The situation on the ground in Gaza in the wake of the violence of this past month does not help much to identify a winner or a loser from this knot of absolutes and moral ambiguities, rights and violations, human needs and political agendas. Israel can rightly claim to have inflicted great damage on Hamas, destroying rockets and tunnel complexes and exposing their cowardly and reckless tactics for what they are. Hamas can claim to have won simply because they survived and will live to fight another day, in that instance with a new army of recruits inflamed into action by this last war.
Such claims aside, the reality is that it is almost certainly more true that both sides lost than it is that either won. Israel’s standing internationally is further damaged, as is whatever slight credibility Hamas may have had as an advocate for the Palestinian people. It will cost billions to rebuild Gaza. The economic crater created by the conflict will harm both sides.

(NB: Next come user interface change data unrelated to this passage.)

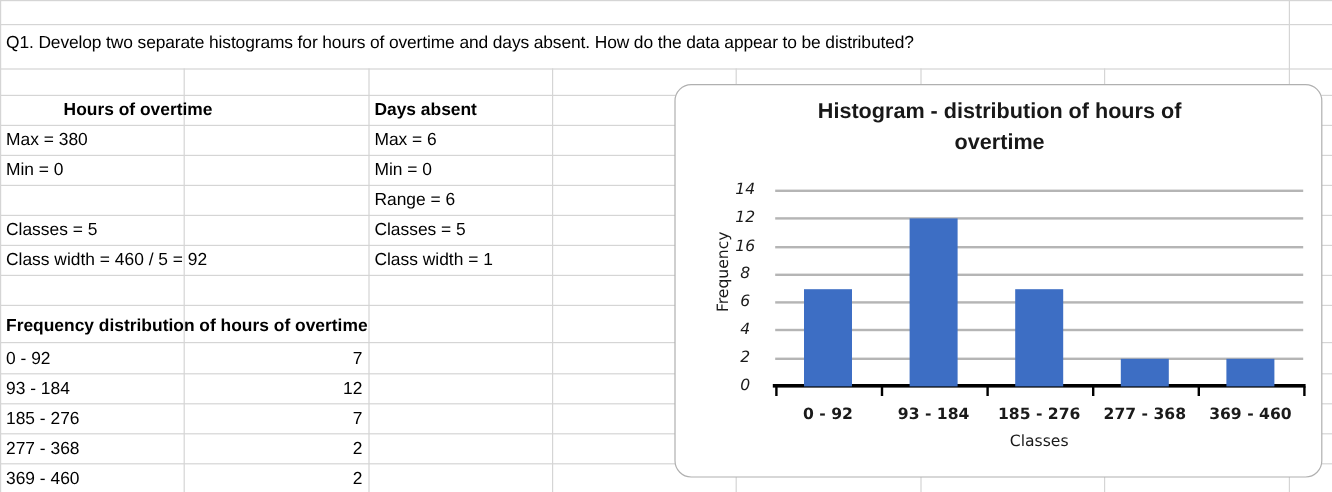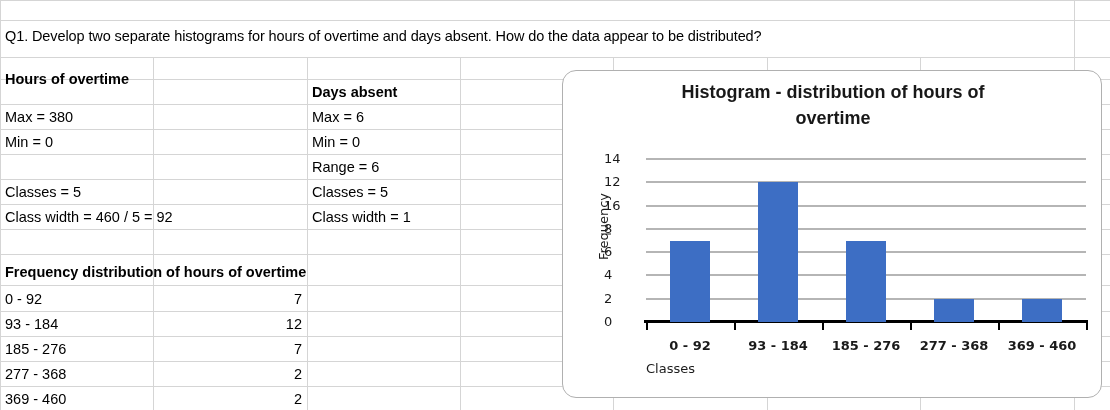"Hours of overtime" div.cell { margin-left: none -> 48px; top: 67px -> 80px }
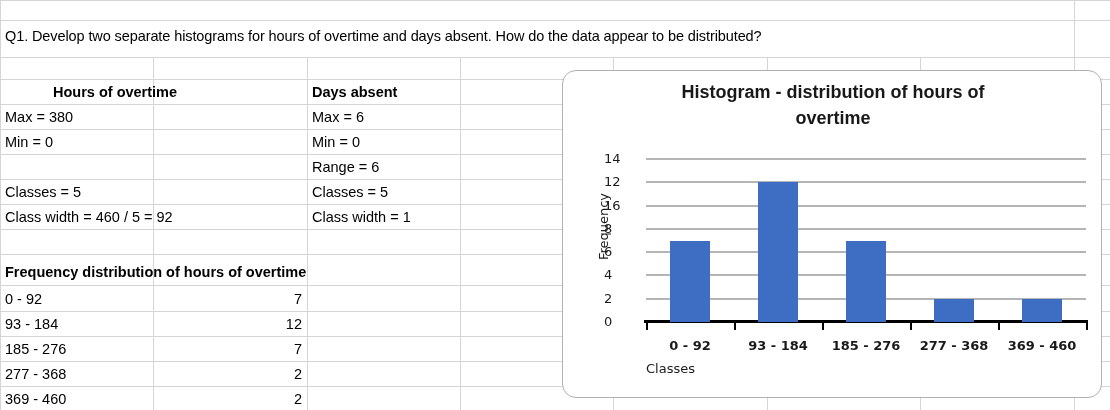"14" .ylab { font-style: none -> italic; text-align: left -> center }
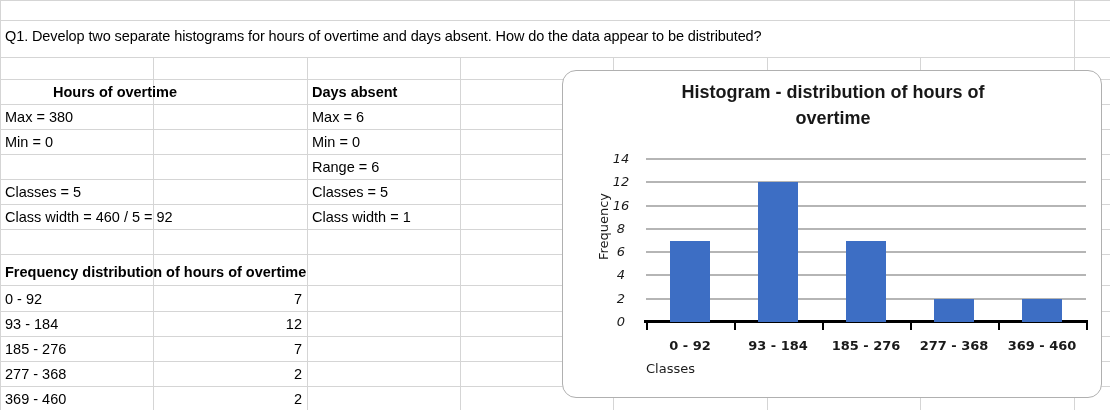"Classes" .axis-title-x { text-align: none -> center }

In the end, Israel lost in large part because, despite its massive military and resource and advantages and Palestinian poverty and the comparative weakness of Hamas’ fighters, the Palestinians have one secret weapon that, like the images and narrative of the past conflict, trumps the Iron Dome. They have the clock on their side. With each day their population grows, as does the injustice under which they suffer. With each day Israel’s arguments for delaying the establishment of that state grow weaker.
But for all the care we may and should give to looking at such a crisis in a balanced way, at the end of the day, it is hard to avoid the conclusion that one side actually did come out of this the loser. That is because when the final results and long-term implications of those results are tallied up, they are likely to suggest Israel both won less and lost more than did the Palestinian people.
David Rothkopf is the editor of Foreign Policy.
http://www.smh.com.au/comment/why-israel-lost-the-war-in-gaza-20140808-101ruh.html
And this: http://www.abc.net.au/
And then there is the fact that when Israel handed over Gaza lock, stock and barrel to the Palestinians aka Hamas, the first thing they did was to destroy most of the infrastructure and housing that Israel bequeathed them which would have given them a very comfortable living and way of life.
But no, Hamas decided that it was better to destroy it all and make the people live in camps.
Does that sound like Hamas wants what is best for their people? I think not.
The fact is the biggest problem in Gaza is Hamas. Get rid of Hamas and you will solve most of the problems.